Is it unrealistic to hold son and mother Gandhi to higher political standards? Not at all. After all, they owe their careers to that family legacy. They have ridden the aura of their Nehru/Gandhi heritage, not forgetting the overweening sycophancy it generates in their Congress party, to lives of power and privilege. (One sign of that: Rahul's brother-in-law, Robert Vadra, is the only Indian who appears by name on lists of people exempt from airport security checks, solely by having married into this family).

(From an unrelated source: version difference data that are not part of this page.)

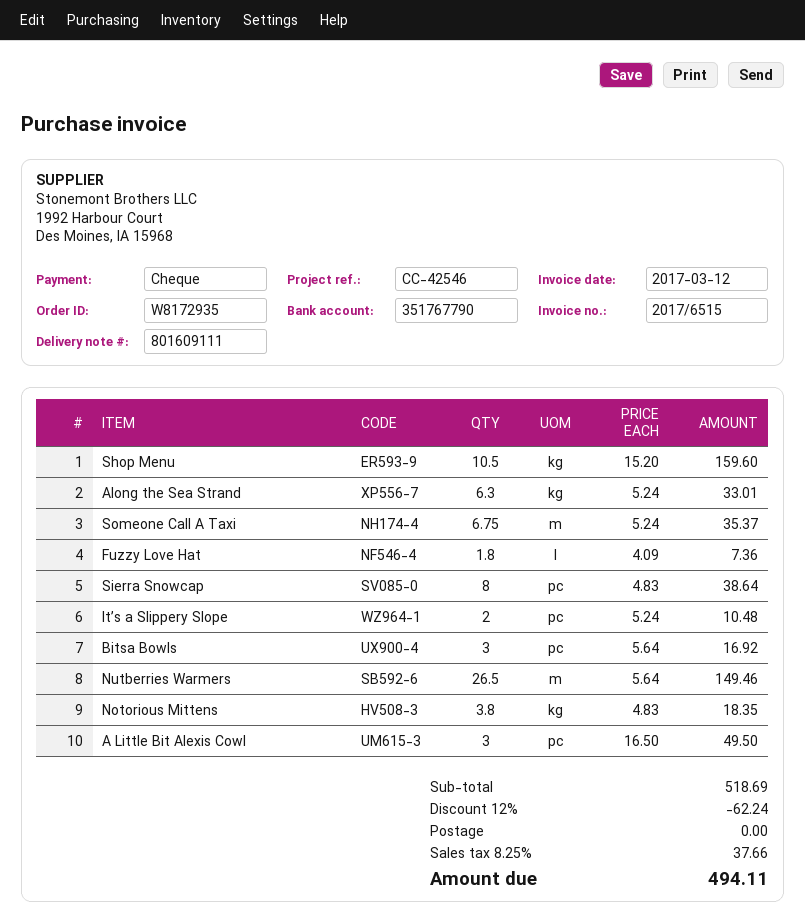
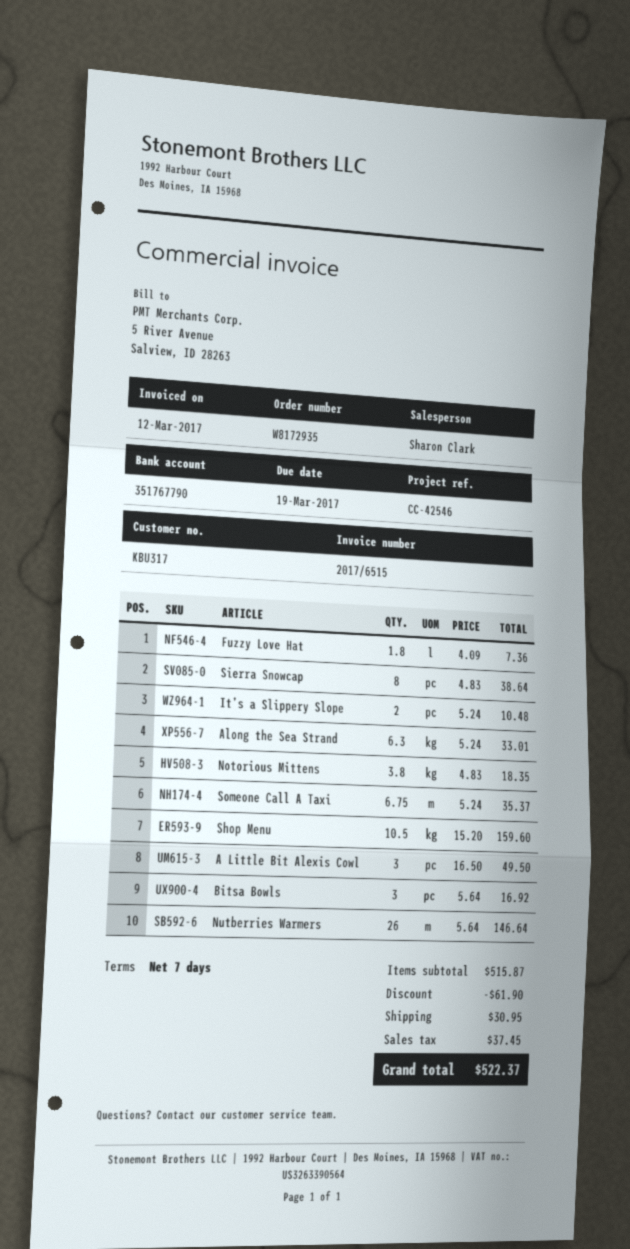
Nutberries Warmers: 26.5 x 5.64 = 149.46 -> 26 x 5.64 = 146.64
subtotal: 518.69 -> 515.87
discount: 62.24 -> 61.90
shipping: 0.00 -> 30.95
tax: 37.66 -> 37.45
total: 494.11 -> 522.37

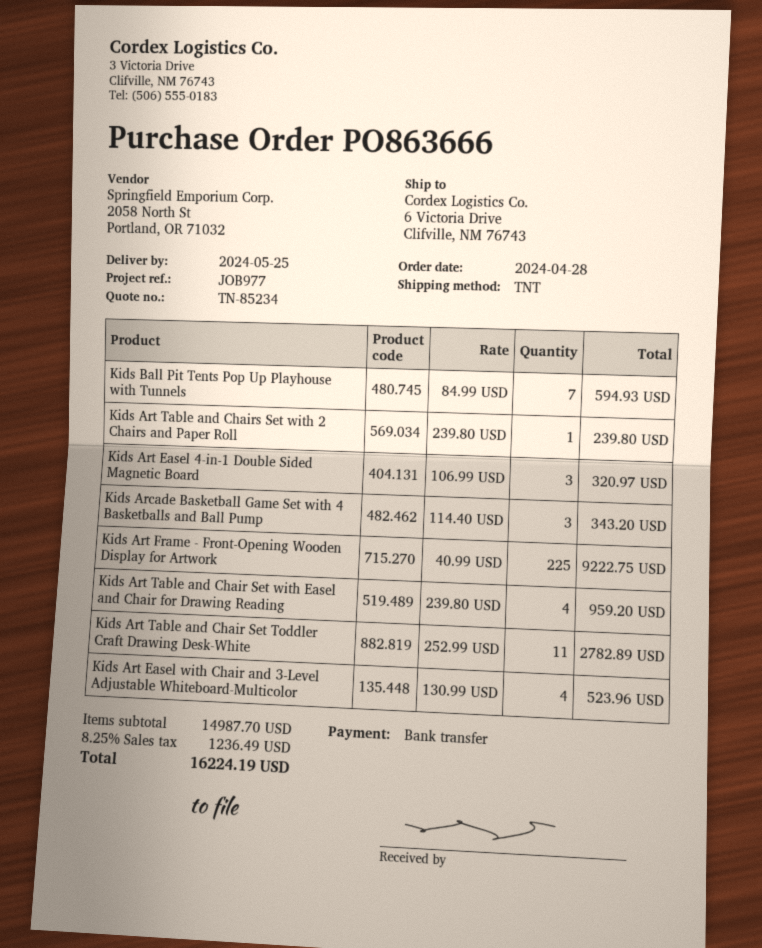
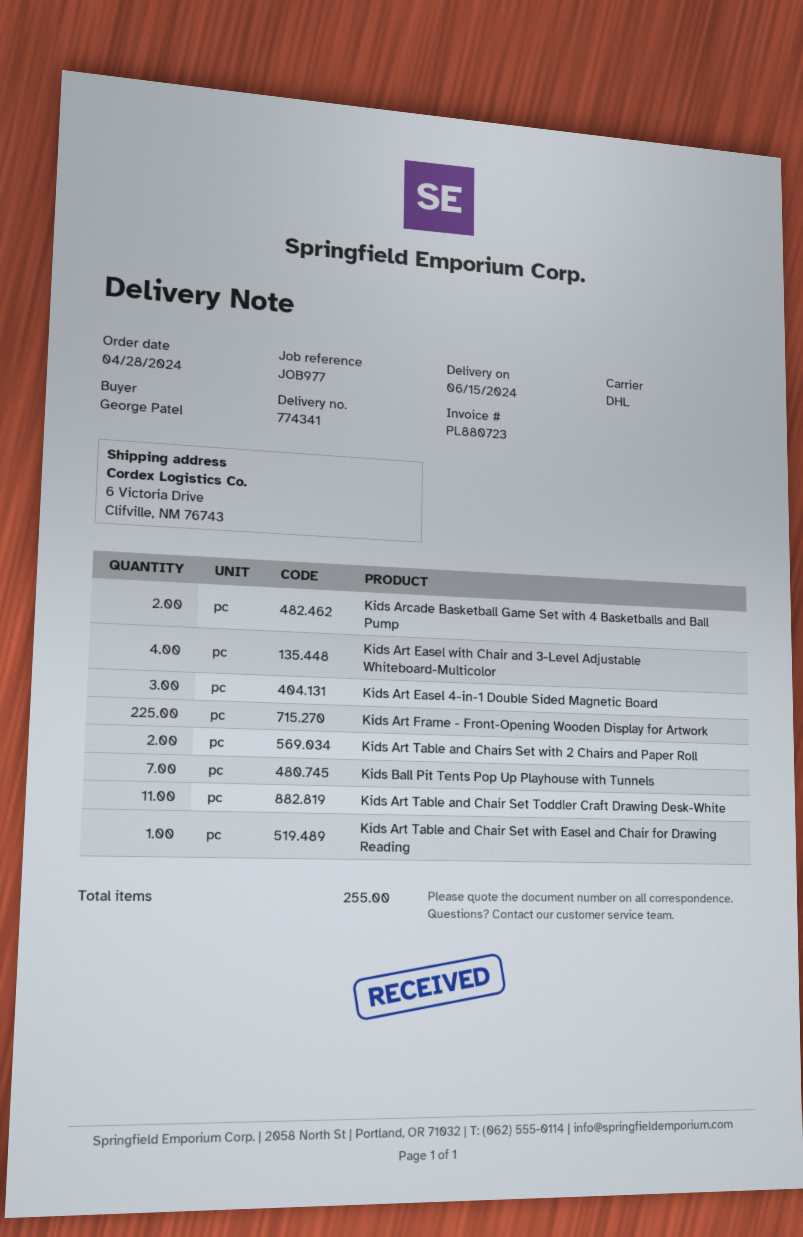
delivery date: 2024-05-25 -> 2024-06-15
shipping method: TNT -> DHL
Kids Art Table and Chairs Set with 2 Chairs and Paper Roll: 1 -> 2
Kids Arcade Basketball Game Set with 4 Basketballs and Ball Pump: 3 -> 2
Kids Art Table and Chair Set with Easel and Chair for Drawing Reading: 4 -> 1

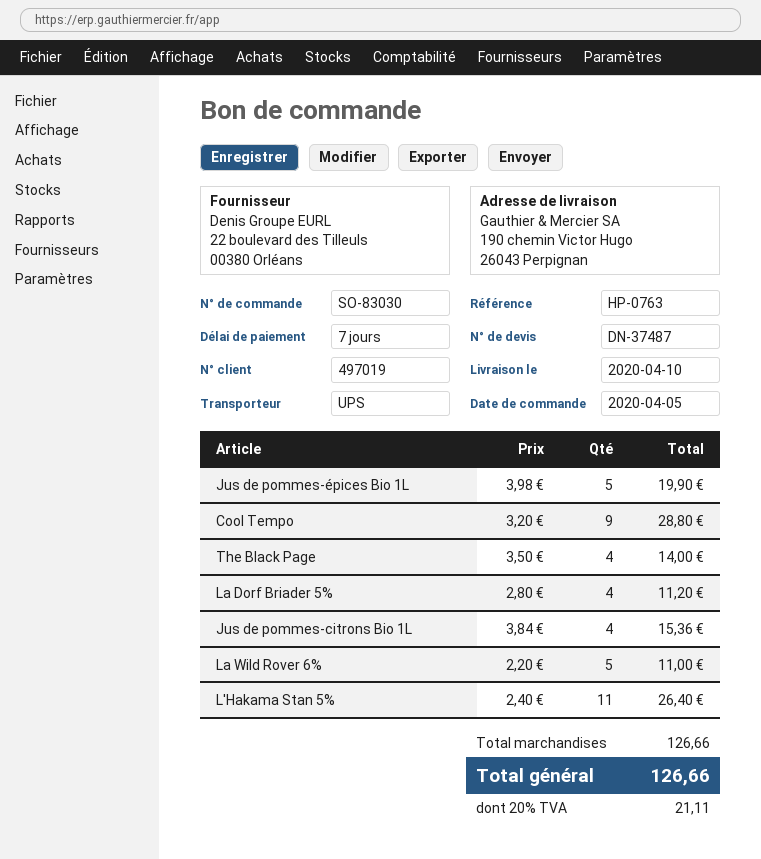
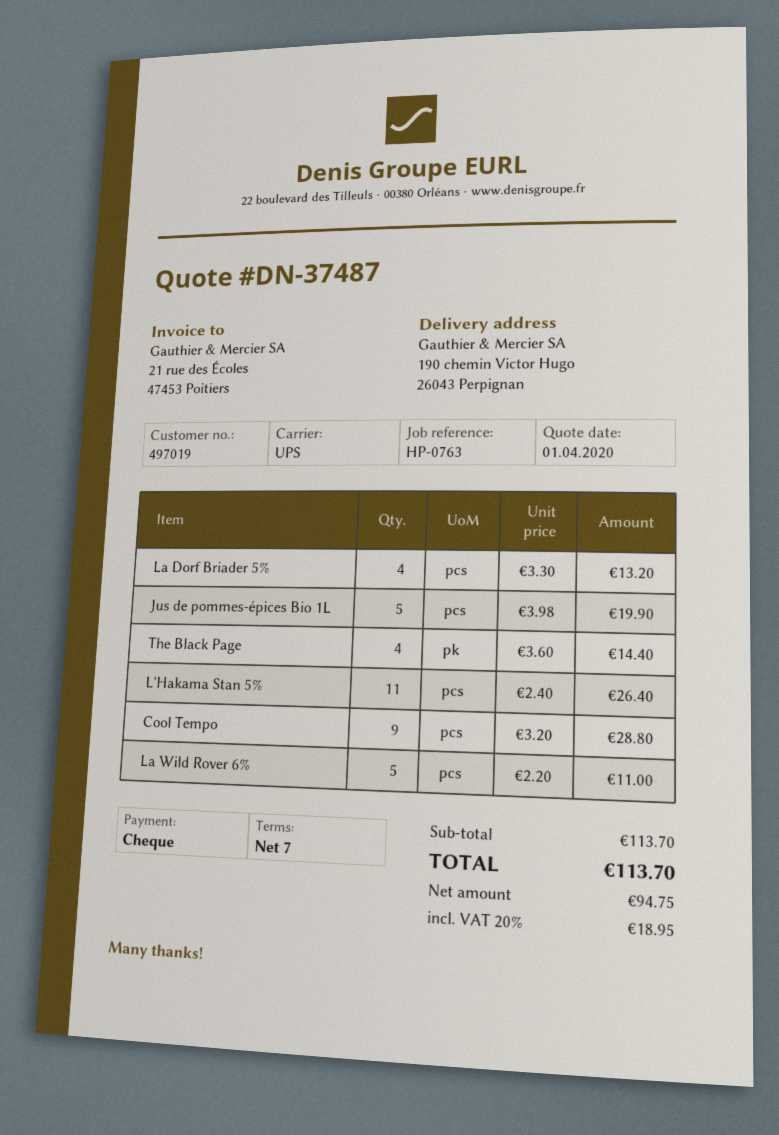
The Black Page: 4 x 3.50 = 14.00 -> 4 x 3.60 = 14.40
La Dorf Briader 5%: 4 x 2.80 = 11.20 -> 4 x 3.30 = 13.20
Jus de pommes-citrons Bio 1L: 4 x 3.84 = 15.36 -> none
subtotal: 126.66 -> 113.70
tax: 20% = 21.11 -> 20% = 18.95
total: 126.66 -> 113.70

If India gives them these things, India expects from them in return a degree of commitment and substance.
And after all, Rahul Gandhi's great-grandfather, Jawaharlal Nehru, had those qualities in spades. Growing up, we all heard about how Nehru, as prime minister in 1948, waded into the middle of a riot and got the rioters to cease and desist.
The symbolism, again. Of course nobody thought this, by itself, would be sufficient to address long-running tensions that erupt in riots. (Sure enough, India's history since 1948 is dotted with outbreaks of rioting.) Of course nobody thought Barack Obama's trip to Newtown, by itself, would be sufficient to address the conundrum of gun use in the U.S. (Sure enough, there have been shootings since.)
But symbolism matters.
In Nehru's case, it spoke of the courage of the man. At least some of those thugs, I like to imagine, were stunned: "The prime minister! He's right here! He's asking us to stop! We'd better behave ourselves!"
Today, in a time of great national distress, Nehru's descendant cannot find the fiber to meet his people. And yet some speak of him as a future prime minister. Oh what a fall was this, my countrymen!